Omit every picture, then give all the entries again exactly.

→ Supplied records
Start of Block

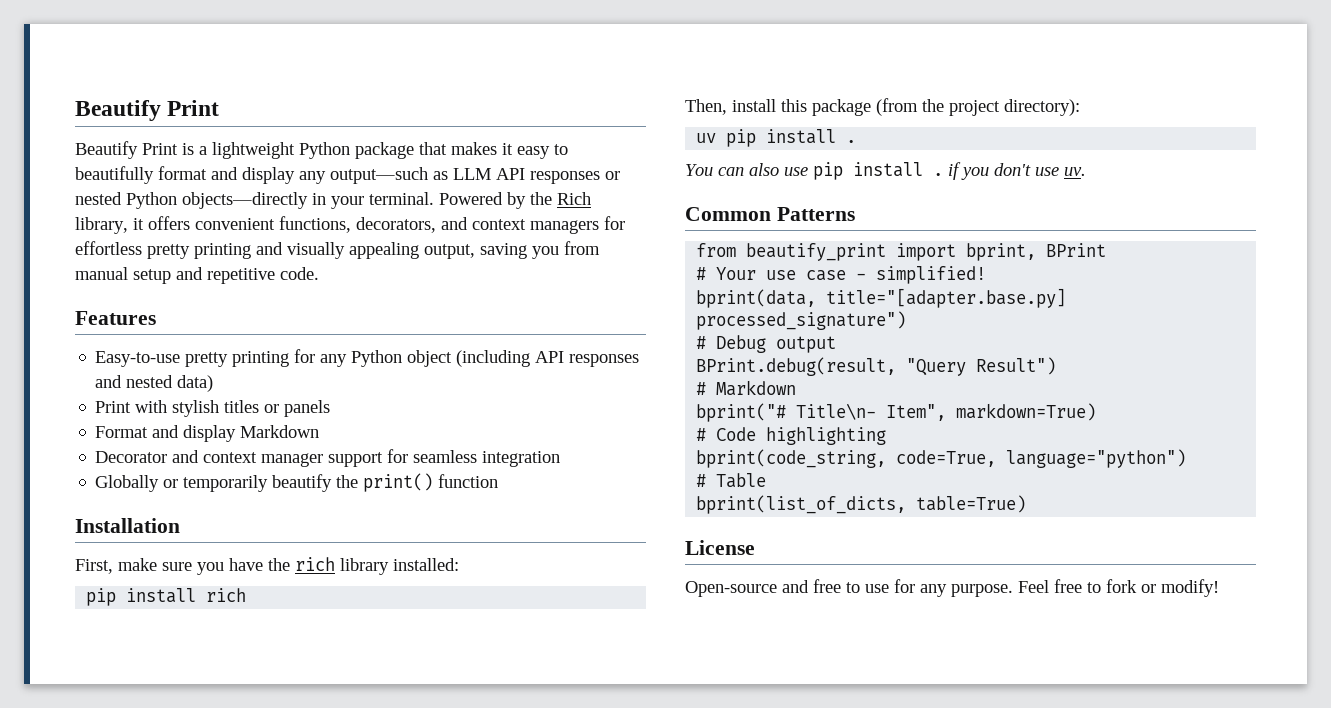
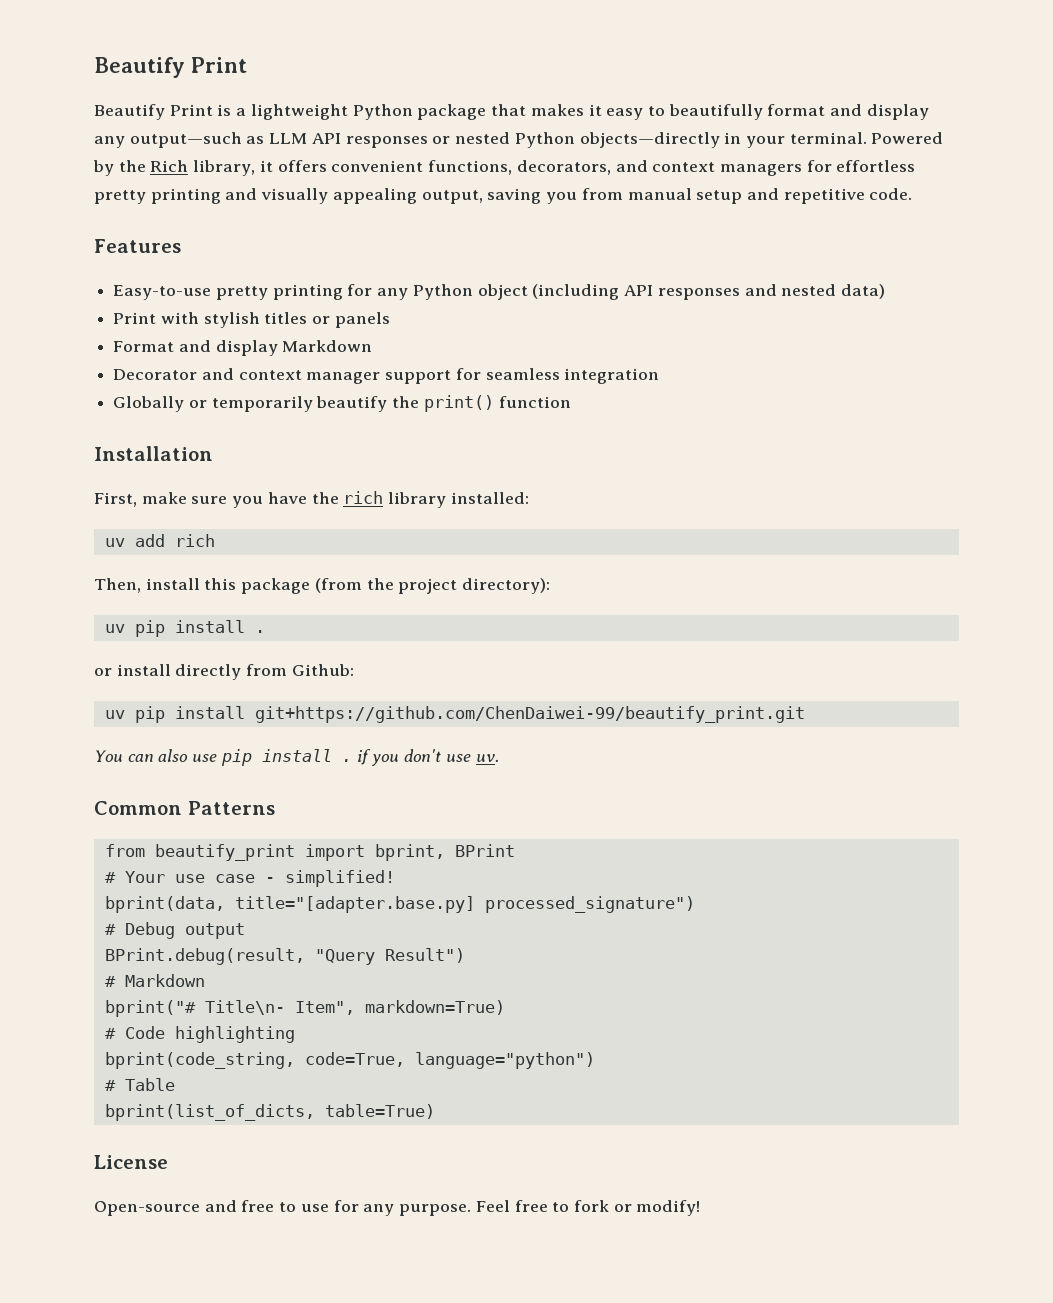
- pip install rich
+ uv add rich
+ or install directly from Github:
+ uv pip install git+https://github.com/ChenDaiwei-99/beautify_print.git

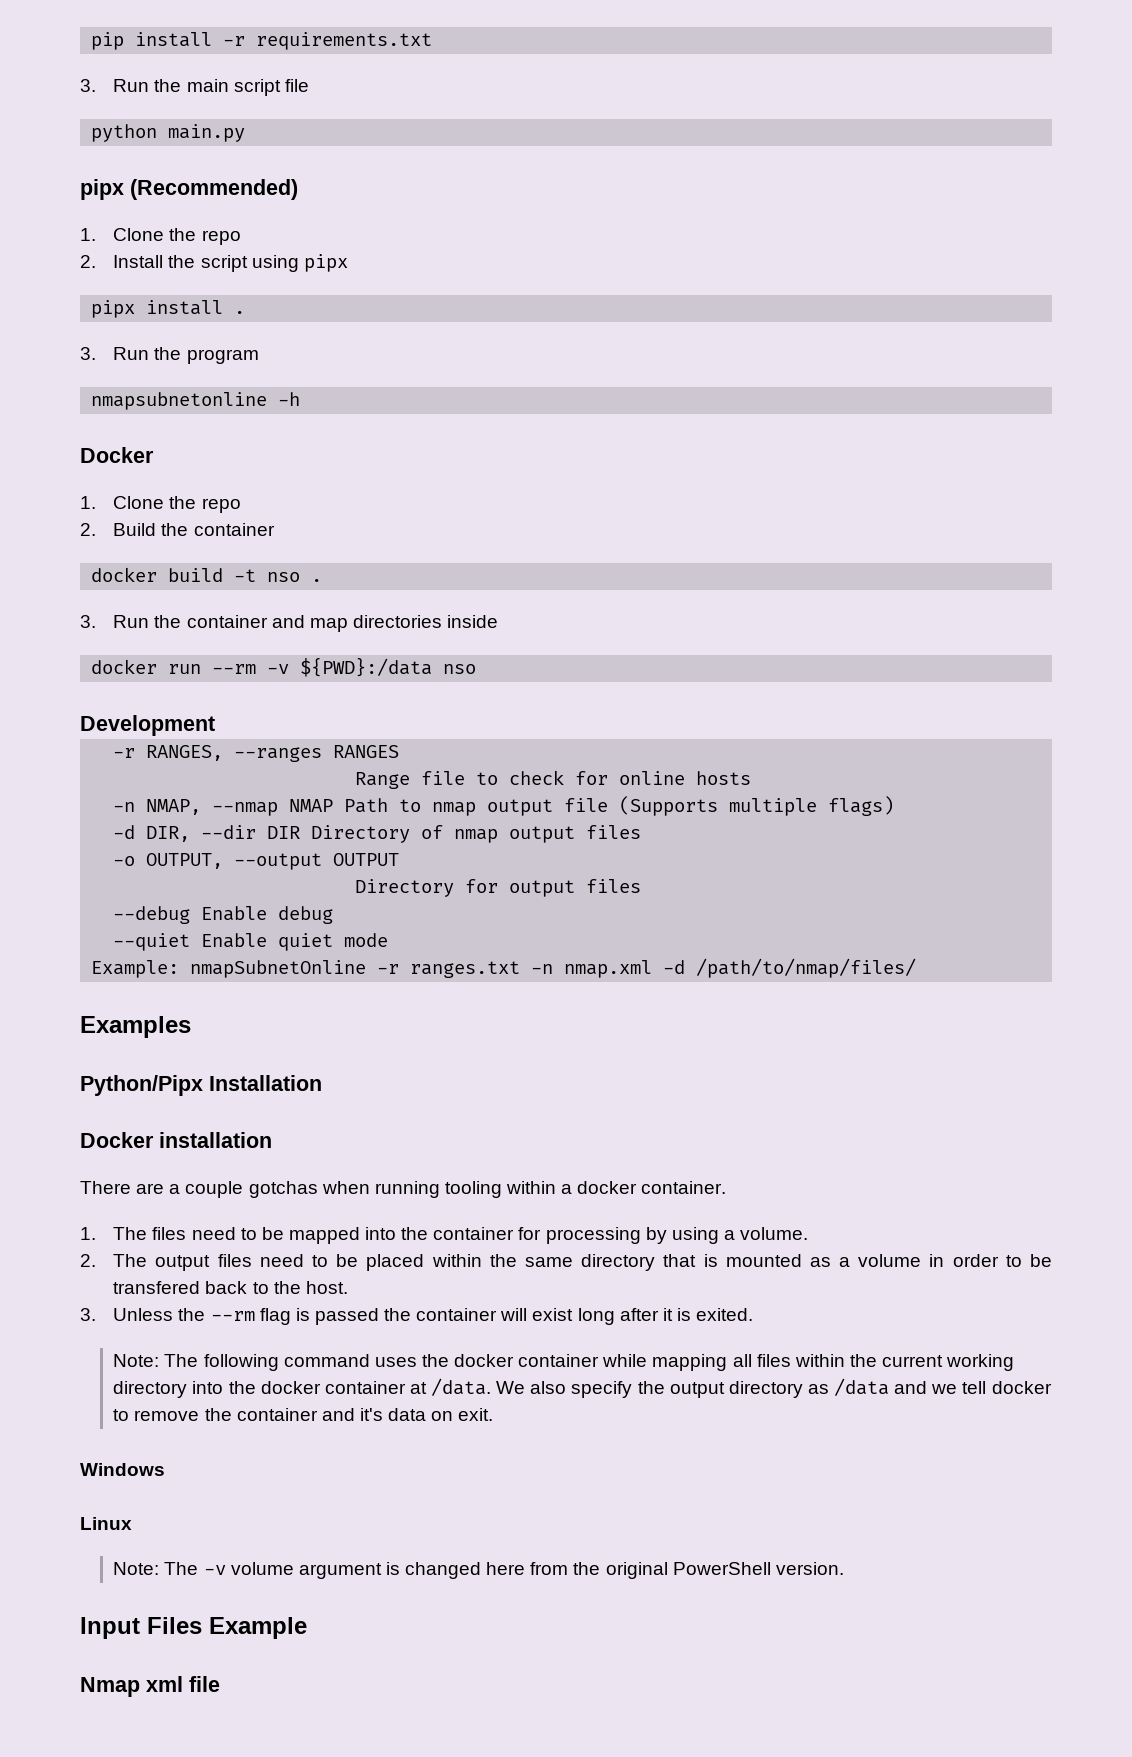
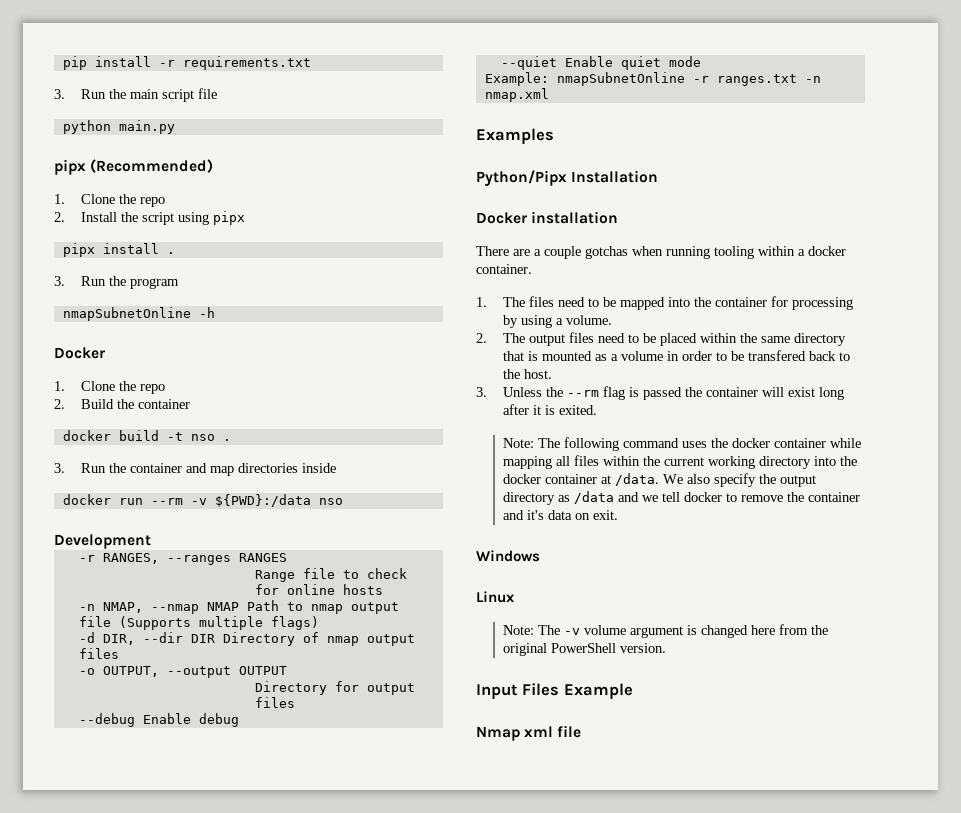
- nmapsubnetonline -h
+ nmapSubnetOnline -h
- Example: nmapSubnetOnline -r ranges.txt -n nmap.xml -d /path/to/nmap/files/
+ Example: nmapSubnetOnline -r ranges.txt -n nmap.xml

End of Block

→ Task response
- pip install rich
+ uv add rich
+ or install directly from Github:
+ uv pip install git+https://github.com/ChenDaiwei-99/beautify_print.git

- nmapsubnetonline -h
+ nmapSubnetOnline -h
- Example: nmapSubnetOnline -r ranges.txt -n nmap.xml -d /path/to/nmap/files/
+ Example: nmapSubnetOnline -r ranges.txt -n nmap.xml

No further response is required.